Anvisa pode proibir anfetaminas

Agência Nacional de Vigilância Sanitária – Anvisa anunciou a intenção de adotar duas medidas: informatizar o controle das receitas médicas e promover uma discussão sobre o uso da anfetamina no País

Esta última pode resultar na proibição da prescrição. “A proibição é um desfecho possível. Mas, antes de ser adotada, precisa ser amplamente discutida”, afirmou o Presidente da Anvisa, Dirceu Raposo de Melo. Ele estima que as primeiras reuniões comecem em março

Relatório da Junta Internacional de Fiscalização de Entorpecentes – Jife, ligada às Nações Unidas, demonstra que o consumo per capita do Brasil aumentou de forma significativa.

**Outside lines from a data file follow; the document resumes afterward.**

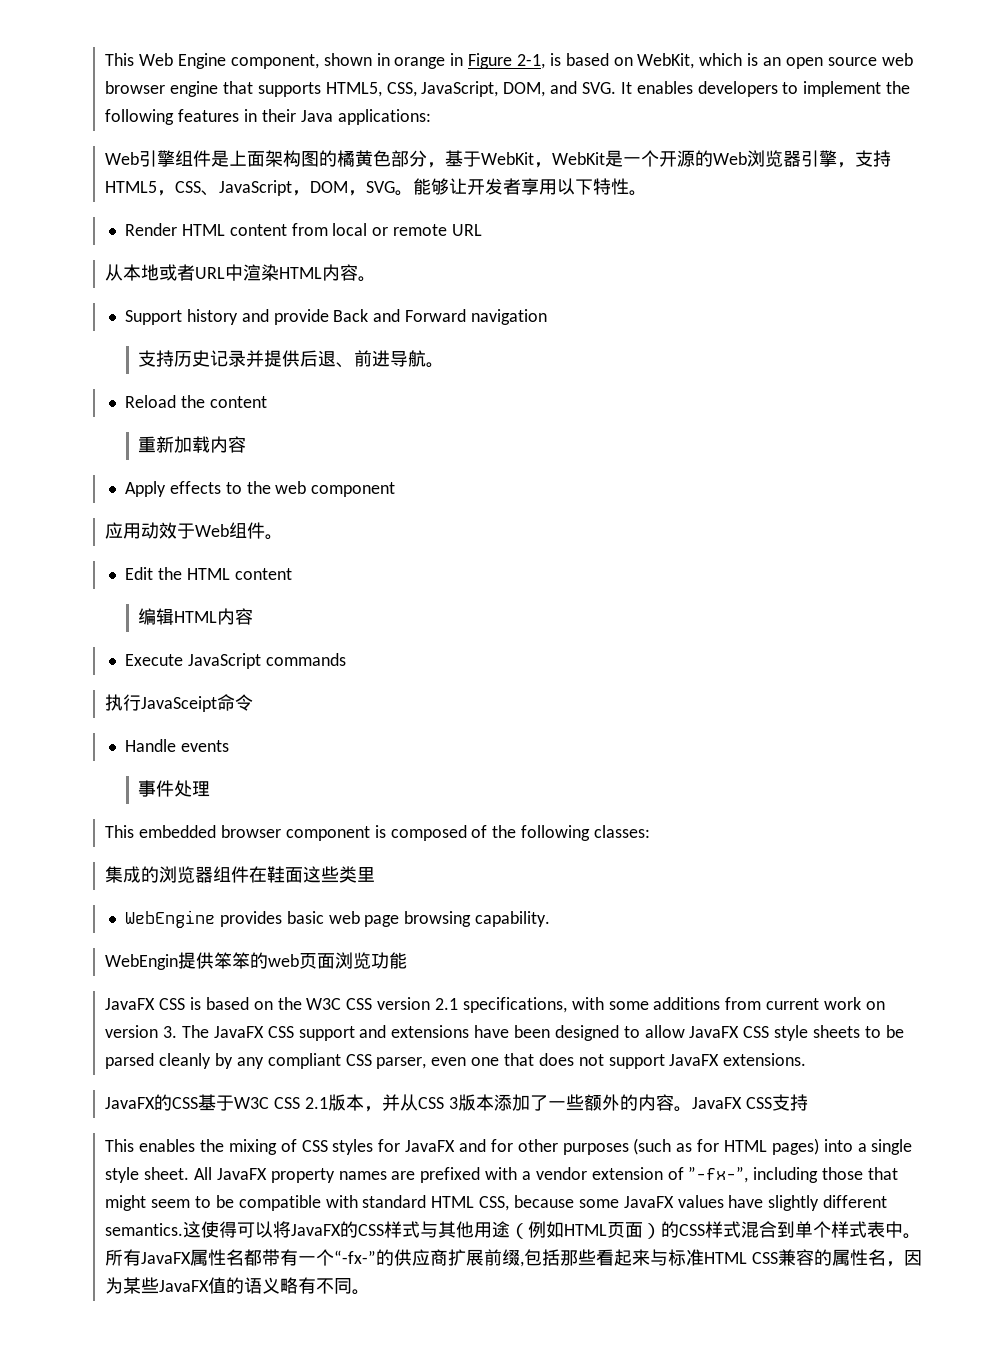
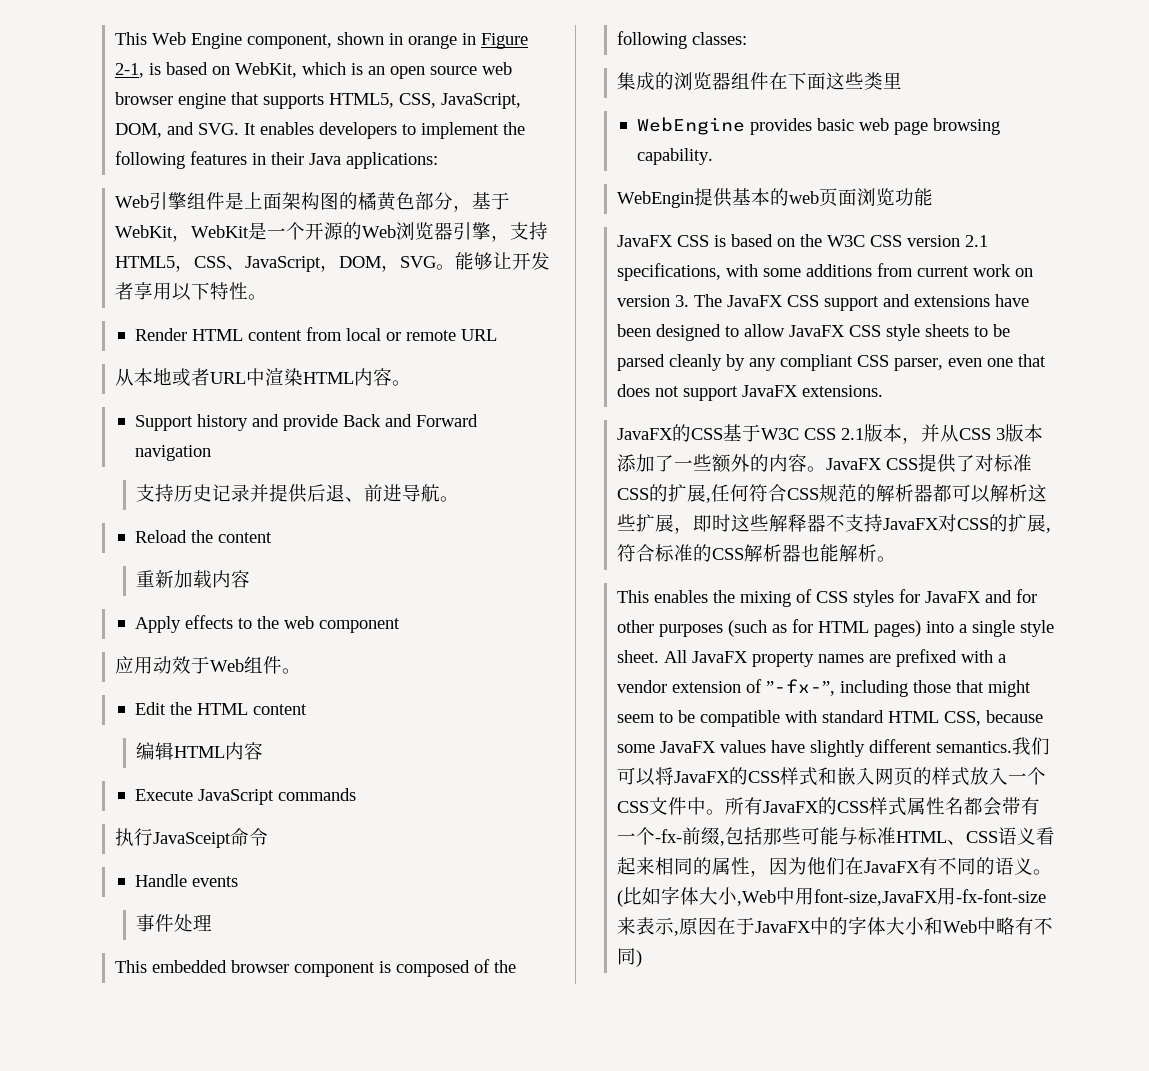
[267,866,286,883] 鞋 -> [787,72,807,90] 下
[214,952,251,969] 笨笨 -> [731,188,770,206] 基本
[771,1094,808,1111] 支持 -> [917,454,1032,473] [616,484,1047,503] [616,514,1051,534] [616,544,896,562] 提供了对标准CSS的扩展,任何符合CSS规范的解析器都可以解析这些扩展，即时这些解释器不支持JavaFX对CSS的扩展,符合标准的CSS解析器也能解析。
[183,1221,238,1238] 这使得 -> [1011,737,1050,755] 我们
[420,1221,886,1239] 与其他用途（例如HTML页面）的CSS样式混合到单个样式表 -> [817,767,1046,786] [616,797,687,815] 和嵌入网页的样式放入一个CSS文件
(192, 1258) none -> [817,797,907,816] 的CSS样式
(263, 1257) none -> [982,797,1002,816] 会
[334,1249,485,1266] “-fx-”的供应商扩展 -> [654,829,682,843] -fx-
[596,1249,651,1266] 看起来 -> [800,827,839,845] 可能
[752,1249,923,1267] [105,1277,281,1294] CSS兼容的属性名，因为某些JavaFX值的语义 -> [946,827,1055,845] [616,857,1052,877] [616,886,1046,907] [616,916,996,936] 、CSS语义看起来相同的属性，因为他们在JavaFX有不同的语义。(比如字体大小,Web中用font-size,JavaFX用-fx-font-size来表示,原因在于JavaFX中的字体大小和Web中
[352,1289,371,1295] 。 -> [635,950,642,967] )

O Brasil consome 9,1 doses diárias por mil habitantes, o contrário do que acontece em países ricos. Estimulante, a anfetamina é indicada por alguns médicos para reduzir o apetite.

Por causa dos sérios efeitos colaterais – insônia, depressão, síndrome do pânico -, a droga foi substituída por medicamentos mais modernos. A venda no Brasil é feita, em teoria, de forma controlada. Todos os médicos teriam de fazer uma receita à parte, que fica retida para controle das vigilâncias

Valendo-se da falta de fiscalização, médicos receitam a droga de forma indiscriminada para quem está apenas alguns quilos acima do peso. “Vi um médico que fez mais de nove mil indicações num ano”, disse o Professor Elisaldo Carlini, membro da Junta e diretor do Centro Brasileiro de Informações sobre Drogas – Cebrid.

O Presidente da Anvisa afirmou que o sistema de controle de receitas será informatizado, o que pode garantir maior agilidade para descobrir abusos. “Não posso dizer que o sistema hoje é obsoleto. Mas ele dificulta a análise dos dados”.

Excesso em antidepressivo

Na sexta-feira, 03/03, em Brasília, Carlini divulgou dados do relatório anual da Jife. Além do problema das anfetaminas, ele observou que no Brasil há uma prescrição excessiva de antidepressivos. “Mas com uma finalidade totalmente desvirtuada, como moderador de apetite”, disse. Segundo ele, o antidepressivo fluoxetina já é o medicamento mais vendido em farmácias magistrais de Ribeirão Preto e Florianópolis. “Eles são enfiados goela abaixo de pacientes, sem que eles saibam o risco a que estão sendo submetidos”, disse

O Professor não poupou críticas à classe médica e também à fiscalização. “As normas existentes para prescrição das drogas e seu uso estão aí, são boas. Mas a fiscalização deixa a desejar.

O relatório também chama a atenção para o aumento da produção de maconha no Norte e Nordeste e pelo fato de o País ser um território de intenso trânsito de drogas”.Acabamos nos transformando num mercado relativamente grande de consumo”, admitiu o Ministro-Chefe do Gabinete de Segurança Institucional da Presidência da República, Jorge Armando Félix.